Work required:
Pick out each line below containing "name".

(Before-and-after page screenshots)
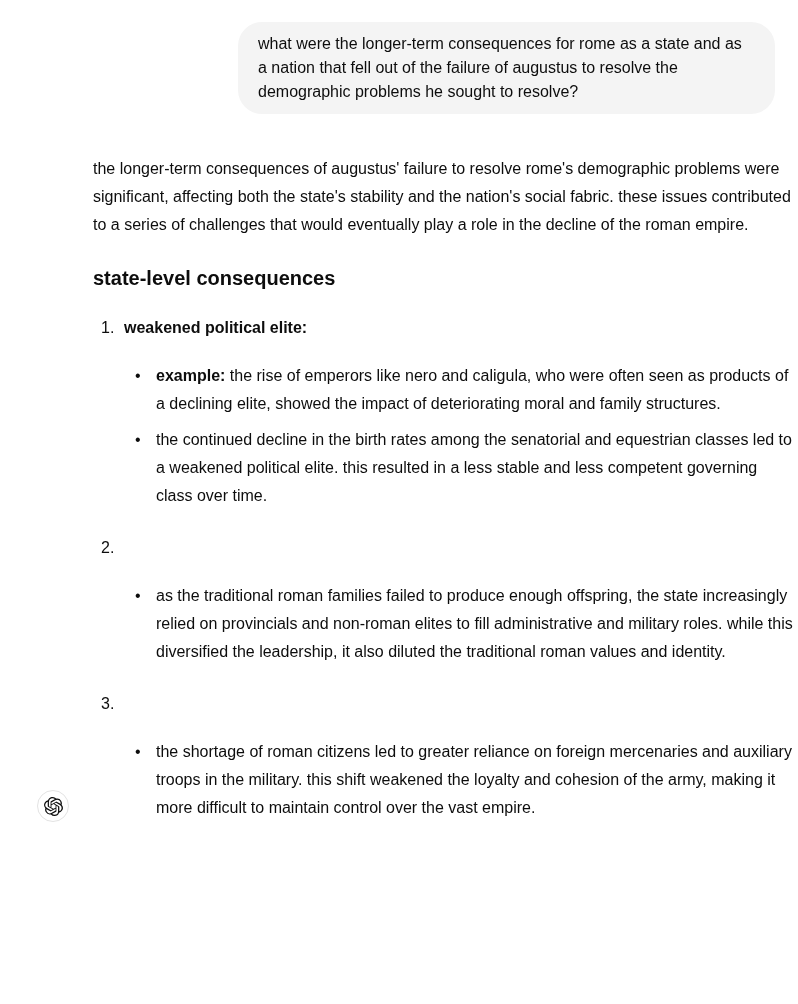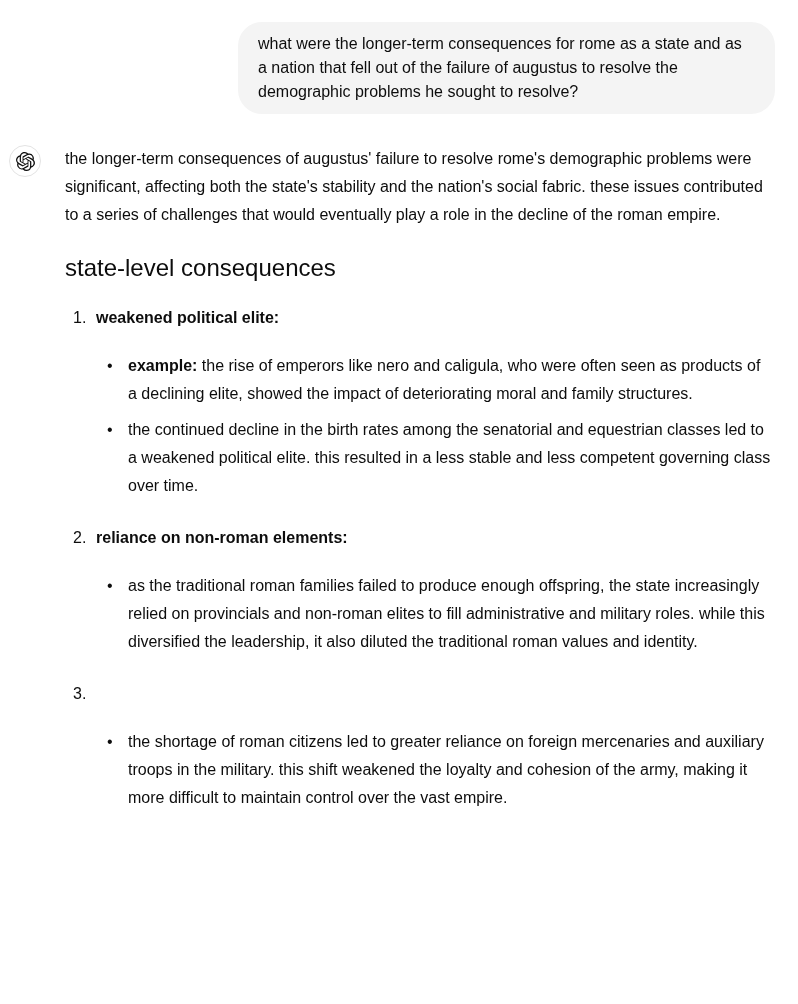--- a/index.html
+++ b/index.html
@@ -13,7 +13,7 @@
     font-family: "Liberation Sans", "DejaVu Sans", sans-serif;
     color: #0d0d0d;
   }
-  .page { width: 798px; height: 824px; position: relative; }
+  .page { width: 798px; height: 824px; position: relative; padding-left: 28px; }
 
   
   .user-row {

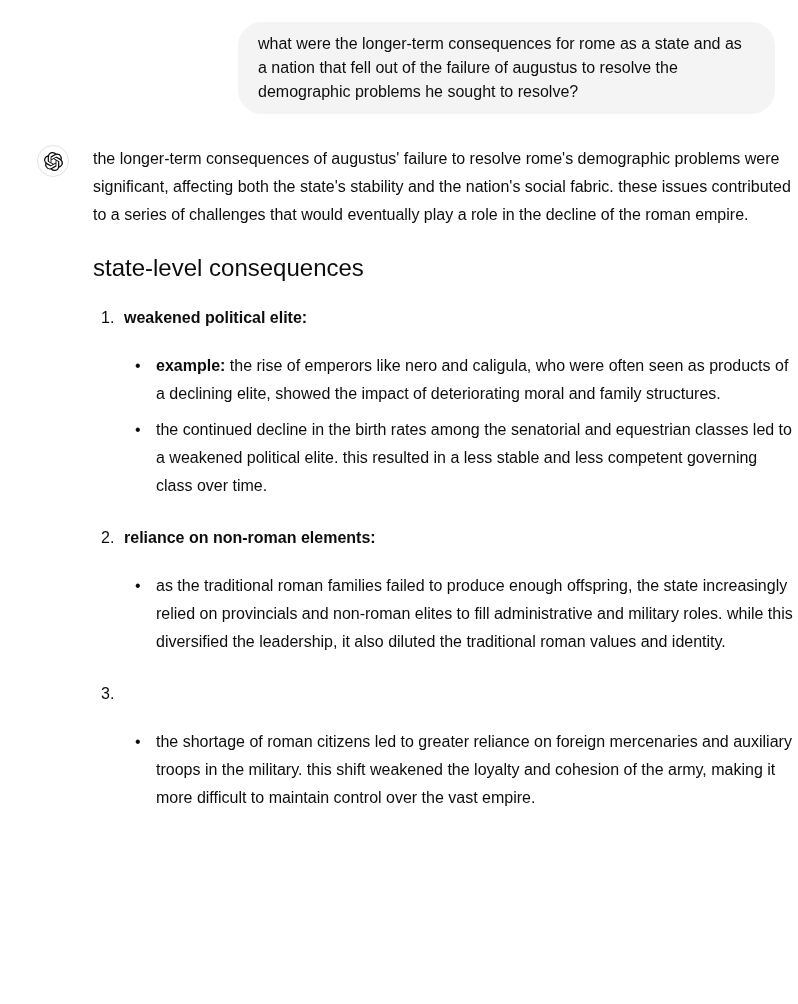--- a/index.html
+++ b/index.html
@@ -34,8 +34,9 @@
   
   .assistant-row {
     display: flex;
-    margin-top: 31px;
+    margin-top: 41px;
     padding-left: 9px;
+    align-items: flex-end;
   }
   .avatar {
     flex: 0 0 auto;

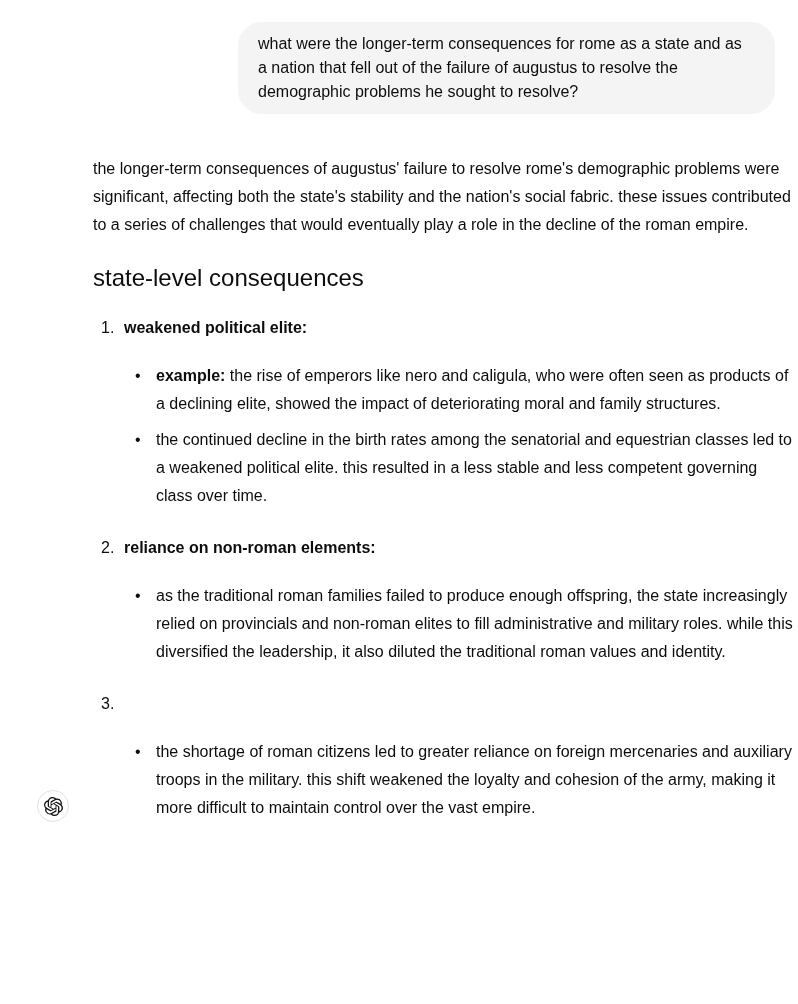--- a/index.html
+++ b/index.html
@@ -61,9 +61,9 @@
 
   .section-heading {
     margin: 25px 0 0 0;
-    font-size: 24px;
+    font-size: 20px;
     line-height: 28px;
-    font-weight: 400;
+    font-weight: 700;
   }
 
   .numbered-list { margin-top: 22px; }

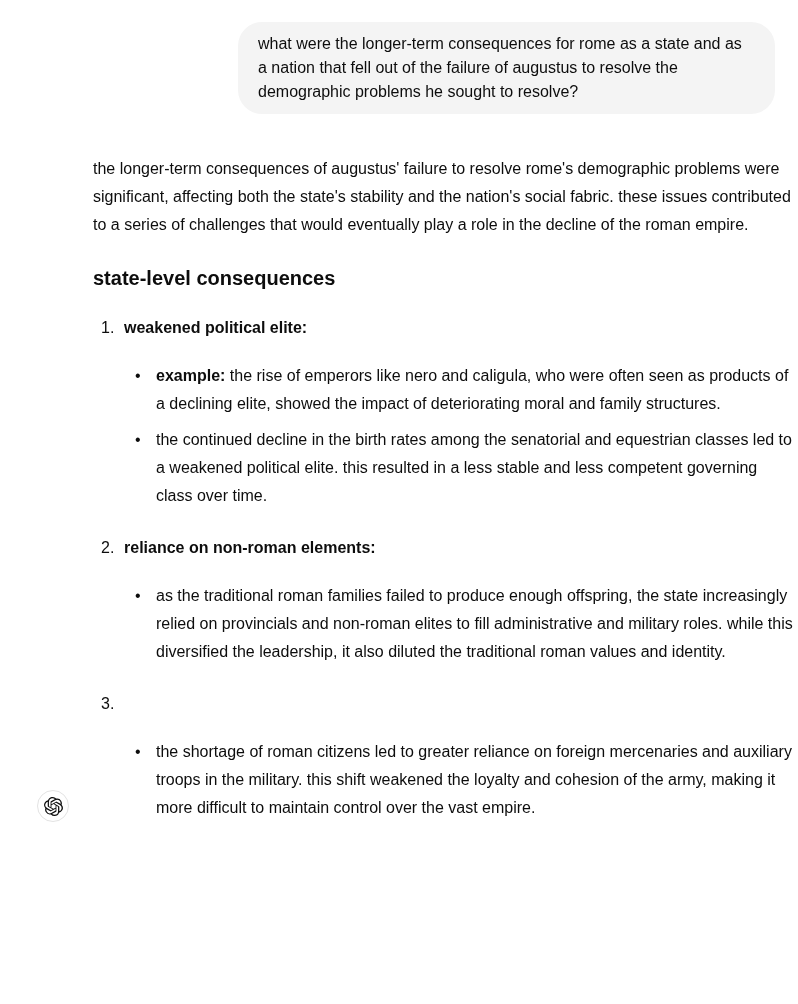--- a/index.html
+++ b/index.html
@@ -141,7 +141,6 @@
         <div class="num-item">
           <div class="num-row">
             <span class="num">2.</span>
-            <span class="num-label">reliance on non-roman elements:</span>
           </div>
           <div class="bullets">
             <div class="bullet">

==

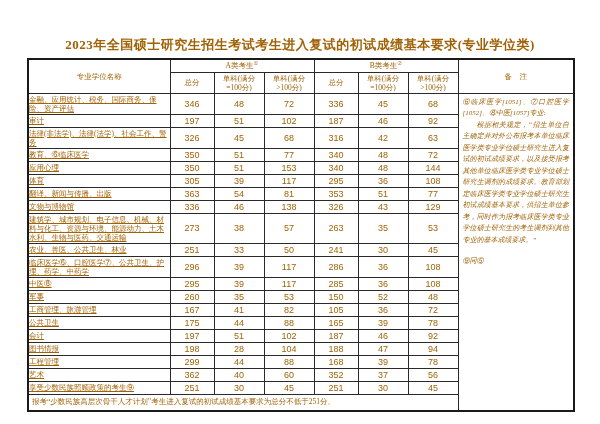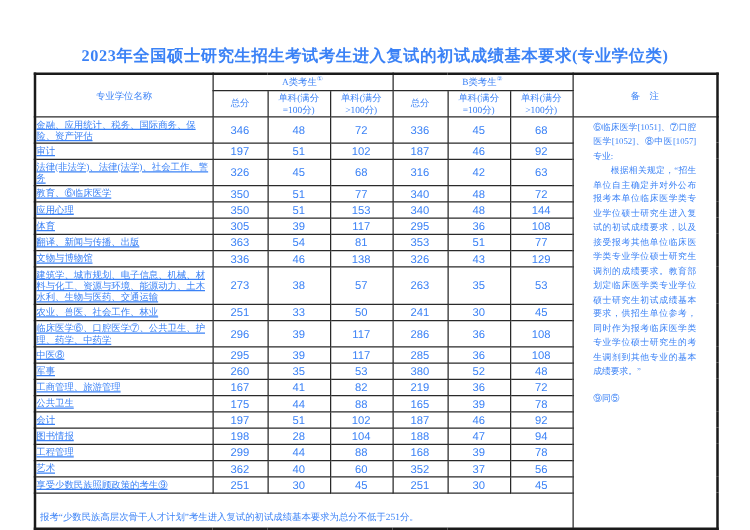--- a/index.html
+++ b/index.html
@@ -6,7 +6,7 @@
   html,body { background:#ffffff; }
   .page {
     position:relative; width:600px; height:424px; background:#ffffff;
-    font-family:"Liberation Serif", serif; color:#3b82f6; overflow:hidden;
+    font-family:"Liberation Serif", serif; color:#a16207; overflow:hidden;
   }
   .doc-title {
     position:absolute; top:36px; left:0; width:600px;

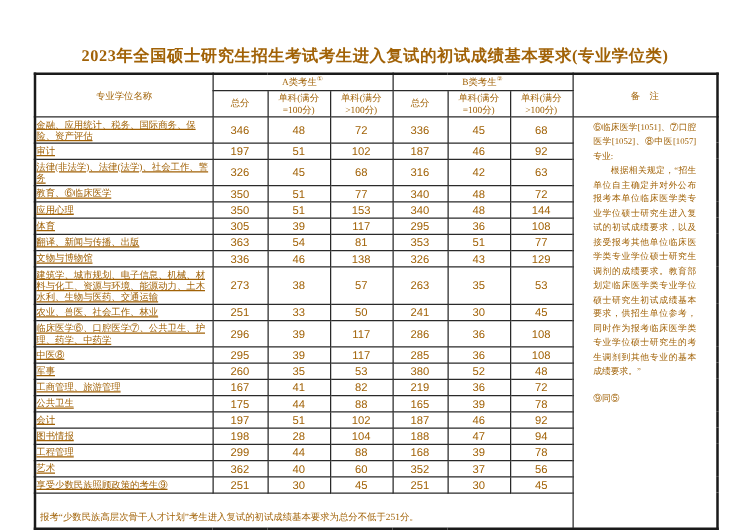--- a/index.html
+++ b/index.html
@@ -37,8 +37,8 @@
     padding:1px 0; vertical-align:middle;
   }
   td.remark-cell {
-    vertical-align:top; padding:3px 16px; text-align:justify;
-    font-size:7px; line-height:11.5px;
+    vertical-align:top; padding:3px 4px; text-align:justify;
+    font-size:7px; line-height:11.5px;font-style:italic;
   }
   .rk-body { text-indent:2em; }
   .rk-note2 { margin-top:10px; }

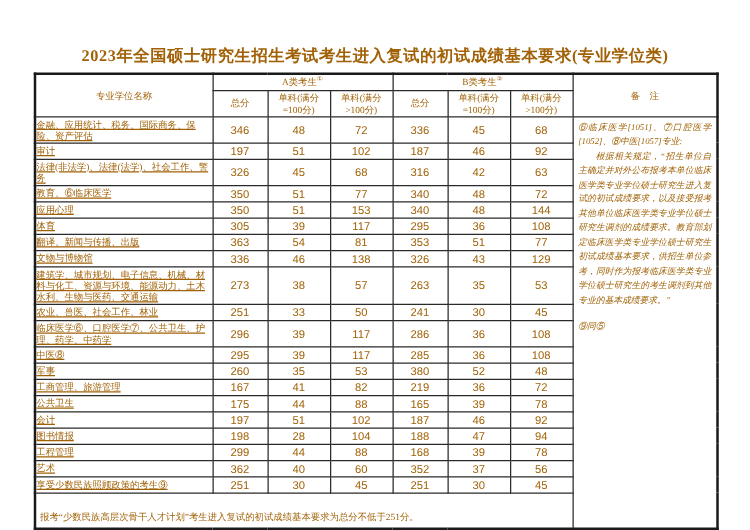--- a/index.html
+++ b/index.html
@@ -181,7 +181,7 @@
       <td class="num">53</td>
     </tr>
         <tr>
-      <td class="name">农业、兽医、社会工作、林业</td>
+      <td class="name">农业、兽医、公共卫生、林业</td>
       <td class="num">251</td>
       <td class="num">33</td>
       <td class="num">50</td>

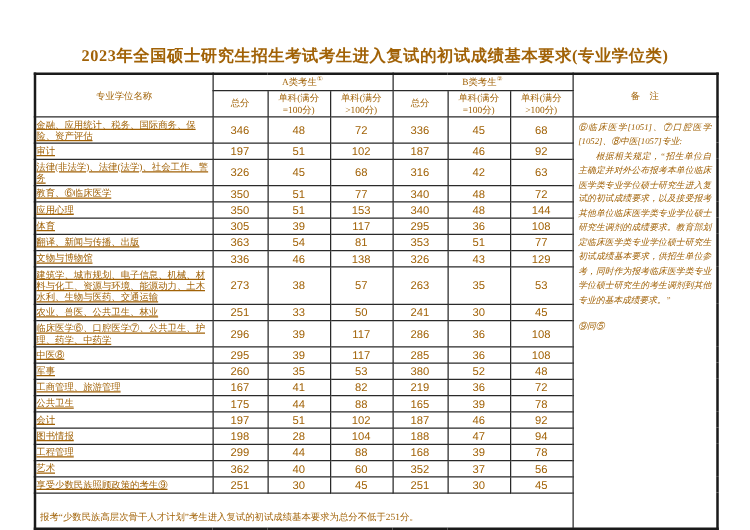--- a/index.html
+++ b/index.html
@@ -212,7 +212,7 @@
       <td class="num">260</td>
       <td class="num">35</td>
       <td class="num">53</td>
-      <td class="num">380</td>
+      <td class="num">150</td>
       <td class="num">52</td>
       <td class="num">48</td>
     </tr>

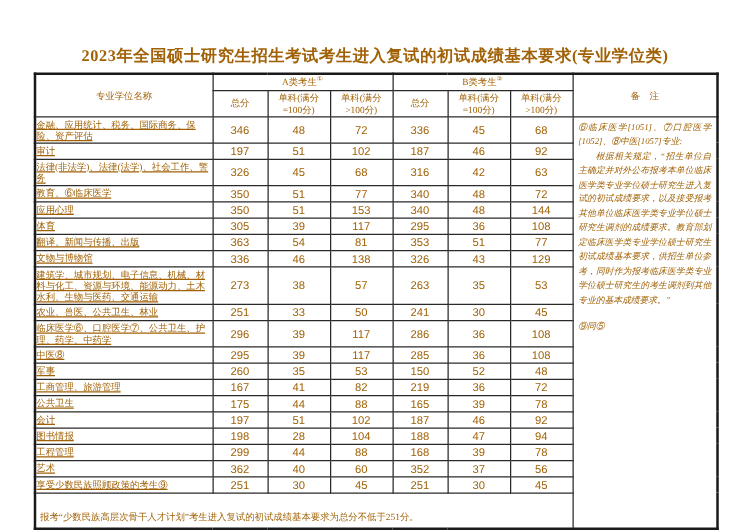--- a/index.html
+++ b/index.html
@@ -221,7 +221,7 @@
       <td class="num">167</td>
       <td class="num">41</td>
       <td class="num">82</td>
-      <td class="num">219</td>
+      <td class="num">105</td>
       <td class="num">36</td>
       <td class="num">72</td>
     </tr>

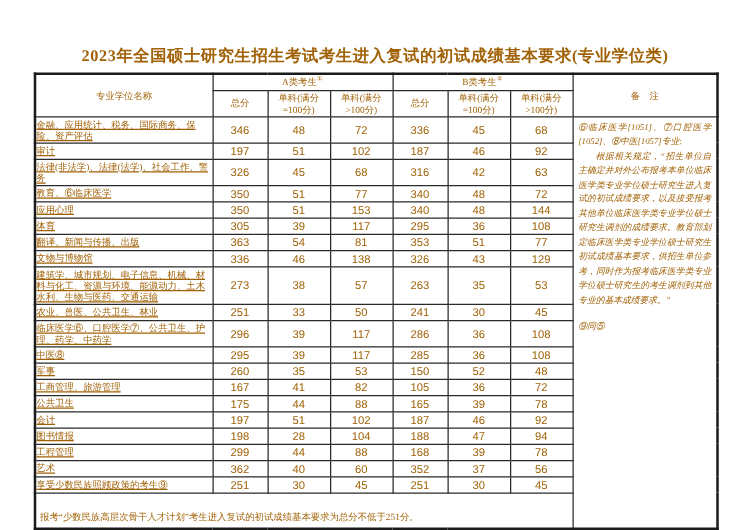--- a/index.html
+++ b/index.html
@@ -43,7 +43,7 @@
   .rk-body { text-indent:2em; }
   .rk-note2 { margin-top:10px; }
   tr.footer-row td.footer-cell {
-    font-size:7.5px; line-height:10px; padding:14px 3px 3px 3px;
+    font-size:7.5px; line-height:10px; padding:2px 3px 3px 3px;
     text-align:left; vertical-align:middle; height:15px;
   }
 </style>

Finished exercise:
-      <td class="name">农业、兽医、社会工作、林业</td>
+      <td class="name">农业、兽医、公共卫生、林业</td>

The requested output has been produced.